(THE INPUT Opens)
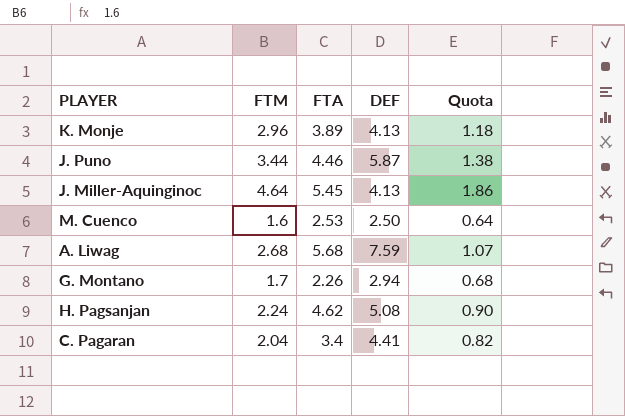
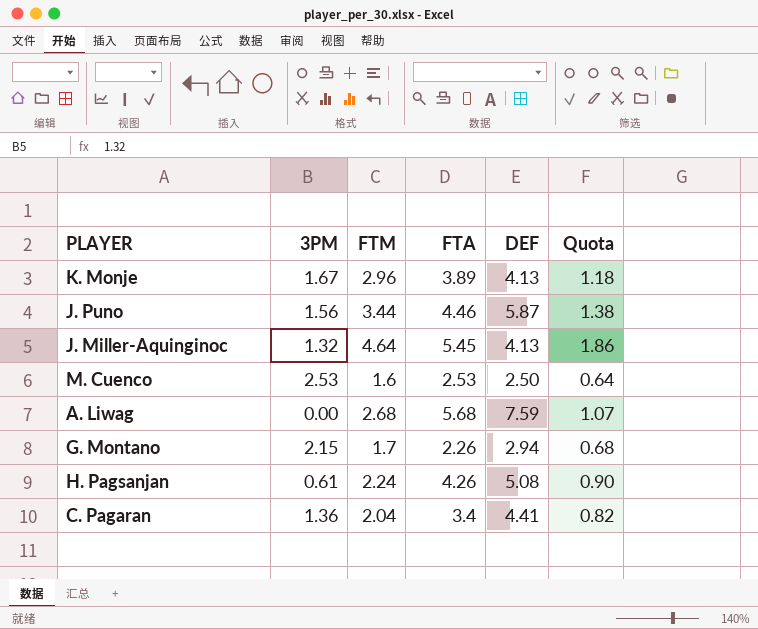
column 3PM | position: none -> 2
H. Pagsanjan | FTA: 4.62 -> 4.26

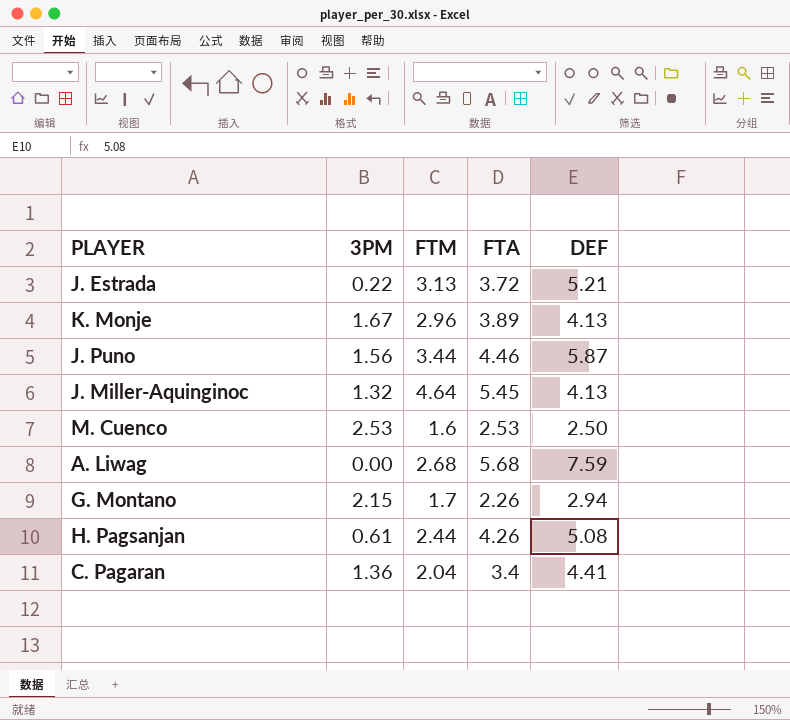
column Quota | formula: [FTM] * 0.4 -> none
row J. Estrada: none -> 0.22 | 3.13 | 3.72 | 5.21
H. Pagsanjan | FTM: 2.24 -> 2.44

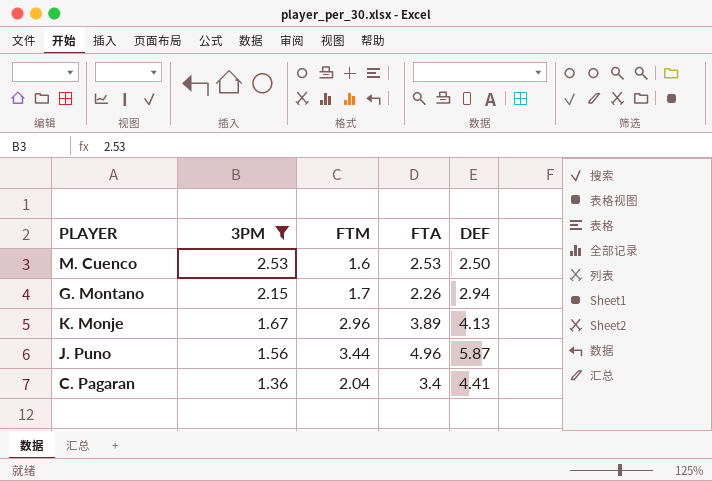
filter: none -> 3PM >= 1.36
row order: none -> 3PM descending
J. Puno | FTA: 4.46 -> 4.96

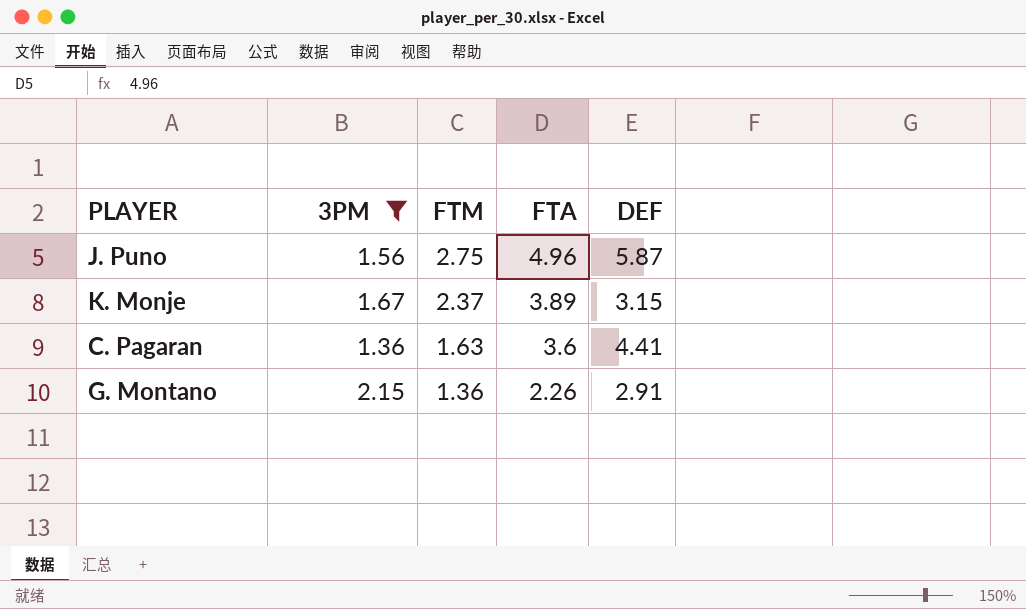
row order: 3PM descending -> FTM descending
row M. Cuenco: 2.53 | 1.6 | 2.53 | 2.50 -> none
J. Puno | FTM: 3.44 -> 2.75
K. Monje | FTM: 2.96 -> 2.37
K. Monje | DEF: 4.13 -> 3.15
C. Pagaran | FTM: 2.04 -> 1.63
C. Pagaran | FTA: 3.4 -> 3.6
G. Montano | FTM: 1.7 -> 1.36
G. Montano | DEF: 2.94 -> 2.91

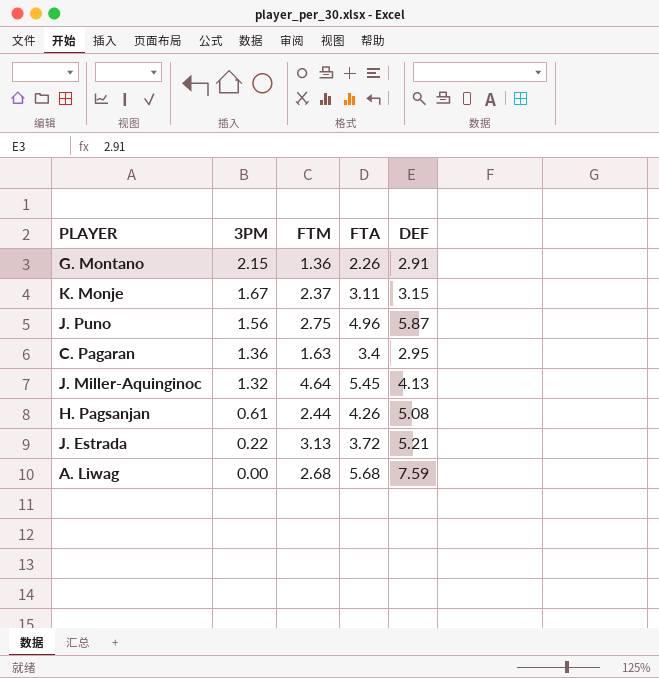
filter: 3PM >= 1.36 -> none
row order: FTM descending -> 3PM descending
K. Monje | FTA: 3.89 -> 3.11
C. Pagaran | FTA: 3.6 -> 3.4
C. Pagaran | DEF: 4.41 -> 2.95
(THE INPUT Closes)
=== AIM OF THE EXERCISE ===
Return to the listing above and set it down exactly, leaving out its pictures.

=== RESPONSE BOX ===
column 3PM | position: none -> 2
H. Pagsanjan | FTA: 4.62 -> 4.26

column Quota | formula: [FTM] * 0.4 -> none
row J. Estrada: none -> 0.22 | 3.13 | 3.72 | 5.21
H. Pagsanjan | FTM: 2.24 -> 2.44

filter: none -> 3PM >= 1.36
row order: none -> 3PM descending
J. Puno | FTA: 4.46 -> 4.96

row order: 3PM descending -> FTM descending
row M. Cuenco: 2.53 | 1.6 | 2.53 | 2.50 -> none
J. Puno | FTM: 3.44 -> 2.75
K. Monje | FTM: 2.96 -> 2.37
K. Monje | DEF: 4.13 -> 3.15
C. Pagaran | FTM: 2.04 -> 1.63
C. Pagaran | FTA: 3.4 -> 3.6
G. Montano | FTM: 1.7 -> 1.36
G. Montano | DEF: 2.94 -> 2.91

filter: 3PM >= 1.36 -> none
row order: FTM descending -> 3PM descending
K. Monje | FTA: 3.89 -> 3.11
C. Pagaran | FTA: 3.6 -> 3.4
C. Pagaran | DEF: 4.41 -> 2.95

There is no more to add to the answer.